I had the quote “I follow the spirit of the law not the letter” saved before watching this video but did not know that it comes from judicial practices and precedents. I was considering trying to define letters in terms of language in order to abstract letters using letters… but after trying to think about how to define each letter, it was basically impossible since the image, perception, and understanding of a letter also depends on its context. An E can be described as 3 horizontal lines parallel to each other and connected by a vertical line. But without the vertical line, the E could still be read as an E. Additionally, the definition doesn’t describe how far apart the 3 horizontal lines are. Letters are weird! Though they are pure shape, they can’t be mathematically defined like a circle or square. It’s quite simple: an E is an E if it looks and reads like an E. Though letters are visual, they are at the core immaterial and completely abstract.
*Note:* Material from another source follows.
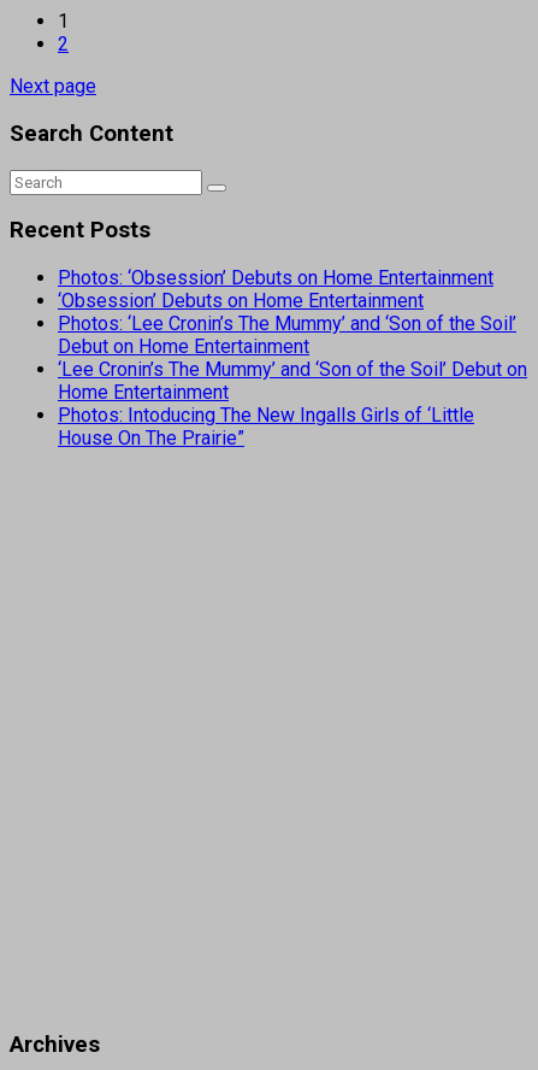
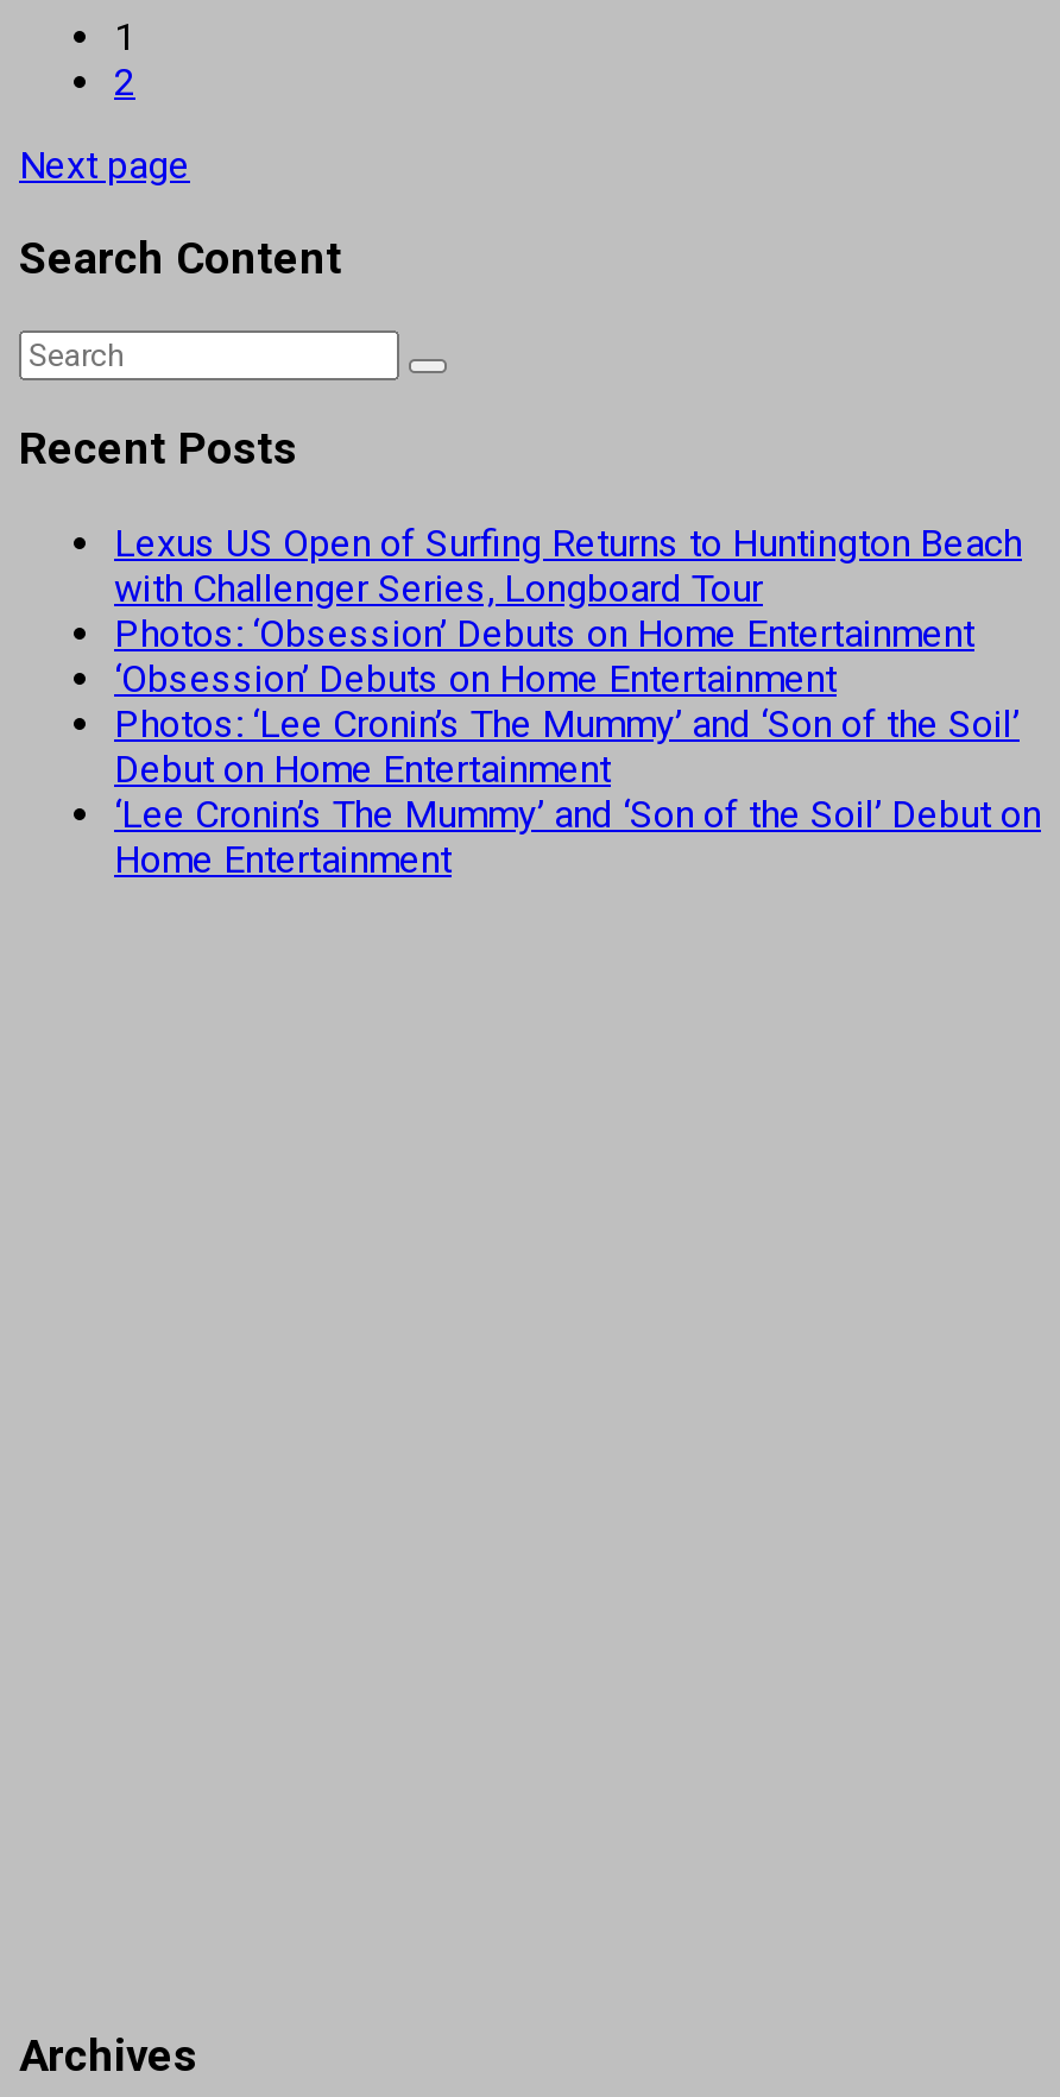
none -> [114,521,1022,611] Lexus US Open of Surfing Returns to Huntington Beach | with Challenger Series, Longboard Tour
moved [58,266,527,404] -> [114,611,1041,882]: Photos: ‘Obsession’ Debuts on Home Entertainment | ‘Obsession’ Debuts on Home Entertainment | Photos: ‘Lee Cronin’s The Mummy’ and ‘Son of the Soil’ | Debut on Home Entertainment | ‘Lee Cronin’s The Mummy’ and ‘Son of the Soil’ Debut on | Home Entertainment
[58,404,474,449] Photos: Intoducing The New Ingalls Girls of ‘Little | House On The Prairie” -> none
I have also been reading about Ludwig Wittgenstein, a philosopher who focused on language’s limits and function. A frequently cited quote of his is “What we cannot speak about we must pass over in silence.” Since letters are the basic unit to written language, it’s quite difficult to break them down any farther. They are not merely line compositions. So I have just come to accept a letter for a letter and to keep moving on. It is what it is. What I have come to observe is the changing meaning of “movable type.” For Latin characters, it began with Gutenberg, moved into wood type, hot-metal typesetting, phototypesetting, typewriters, (what else?), and now digital typesetting. Movable type now can involve fluid time and movement, live transformations. Can type ever become unstuck from rectangles?
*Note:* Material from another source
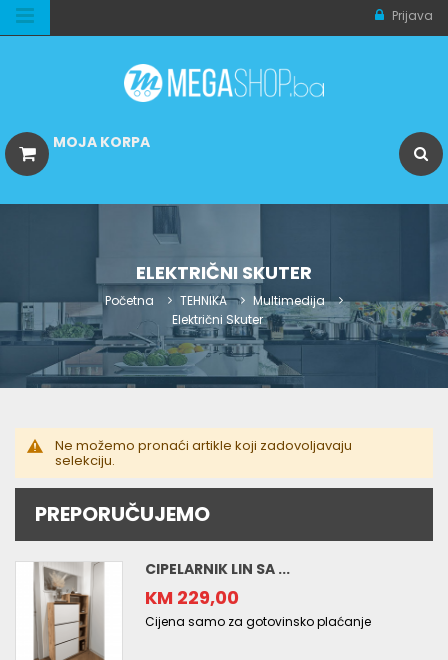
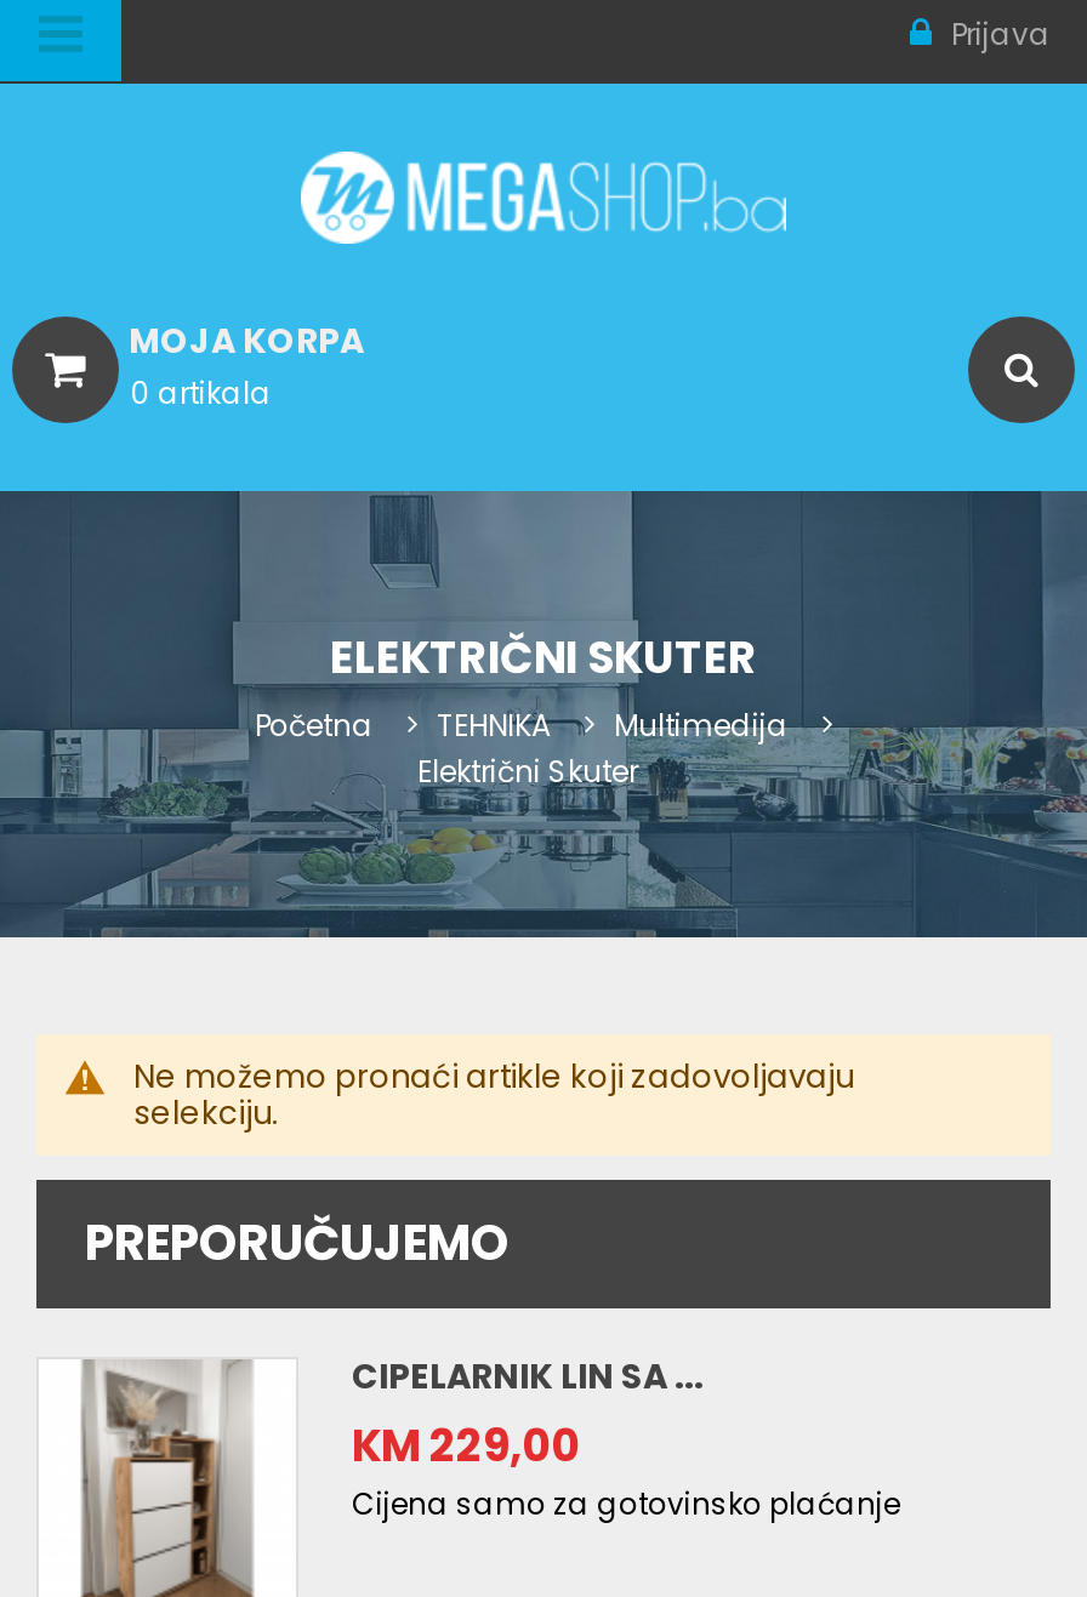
none -> [131,373,272,414] 0 artikala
After hearing about Metafont again, I decided to actually look into what it is and what it makes. It doesn’t aesthetically work too well but it’s undeniably impressive: “The Concept of a Meta-Font” by Donald Knuth. I though about making a parametric typeface, which I kind of did for the CSS typeface project, but after seeing Metafont and Spectral, I’m not actually into it that much, weirdly. It’s not really type design, and too many broad parameters means the typeface loses its identity.
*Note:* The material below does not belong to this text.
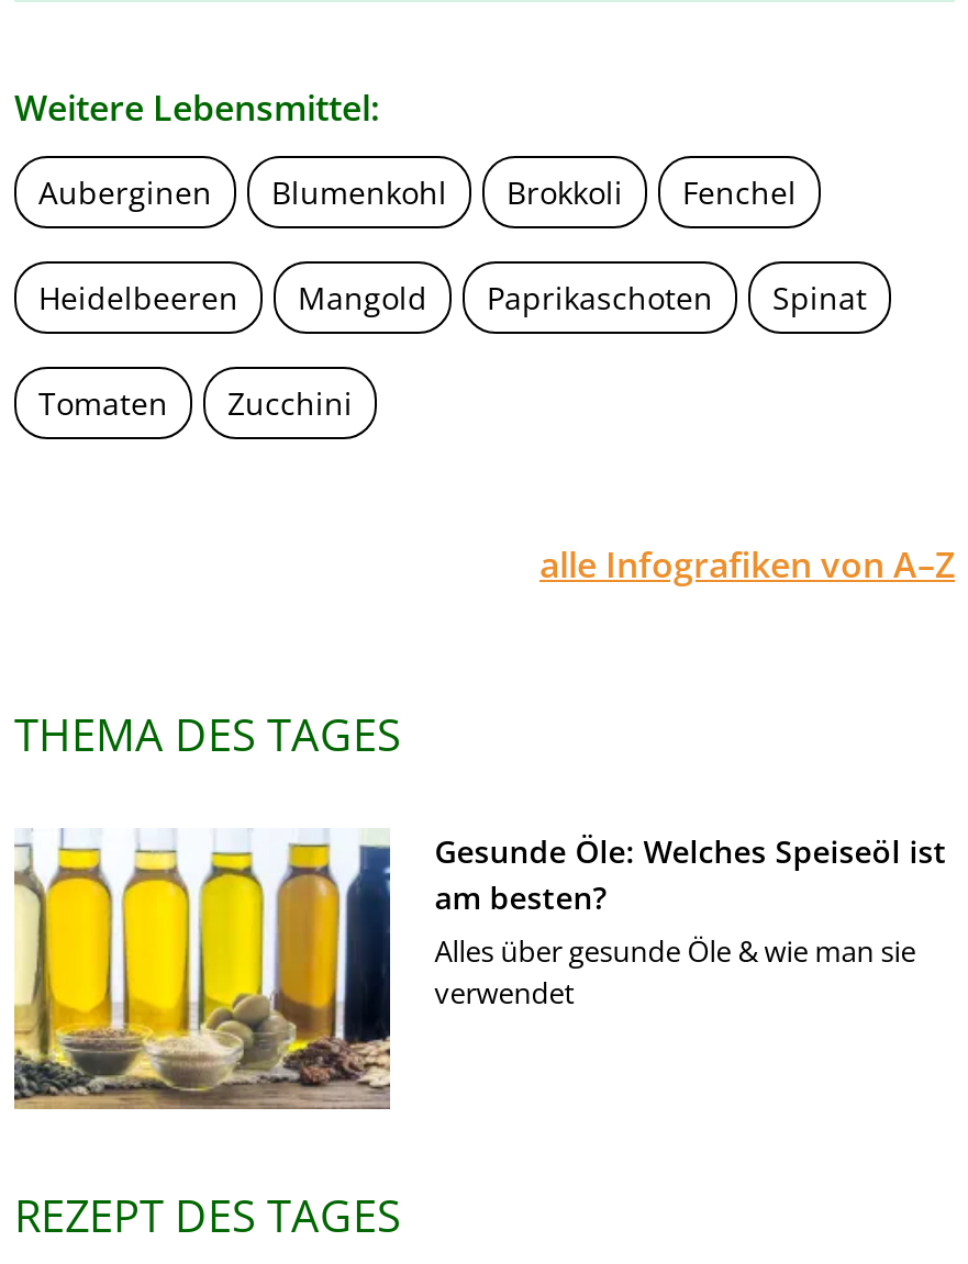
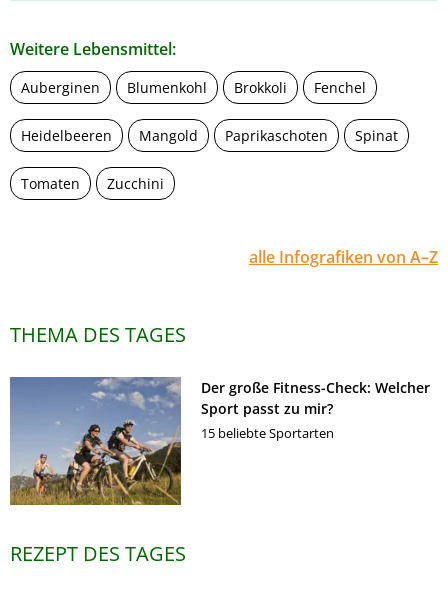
[12,828,946,1109] [image] | Gesunde Öle: Welches Speiseöl ist | am besten? | Alles über gesunde Öle & wie man sie | verwendet -> [9,376,430,506] [image] | Der große Fitness-Check: Welcher | Sport passt zu mir? | 15 beliebte Sportarten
Nina Katchadourian on improving upon self and the world, observing what exists and how interference is received.
— “GIFT/GIFT” by Nina Katchadourian
Nina did a piece in 1998 in which she attempted to mend a spider’s web with pieces of thread spelling “gift.” The spider rejected the gesture, batting at the letters.
Poetic Computation: Reader: Taeyoon Choi wrote a book about poetic computation that was supposed to fully released by now but unfortunately only 3 chapters are available as of now. He elaborates on the role that poetics of code can play on aesthetics and how understanding the mechanisms can unlock the language of these programmed processes.
“Repetition is a powerful way to perform complex tasks by breaking them down into a series of a simple operations, enabling a basic pattern to scale to larger, more abstract and complex structures. We might note that repetition is also an essential technique of poetry. The images, in their abstraction, also hold a sense of the sublime for me. The sublime is the experience of something that is beyond judgment, such as having a transcendent encounter with nature. This sublime elegance in computation propelled me to ask if we could use these aesthetics to envision a different narrative of technology.”
— from Chapter 01 of Poetic Computation
Describing the computational poetics as a form of the sublime is just right. I’ve been trying to articulate it, but it is not completely able to be articulated, only observed and experienced.
He also describes immaterial drawing, seemingly boundless, as “free drawing in the air.”
We’re pressured to commercialize what we learn. I mean, one kind of has to to make money? Not really sure how I’m going to harmonize with capitalism as someone who is uncompetitive with hardly any entrepreneurial spirit, who also has trouble with hierarchy and authority.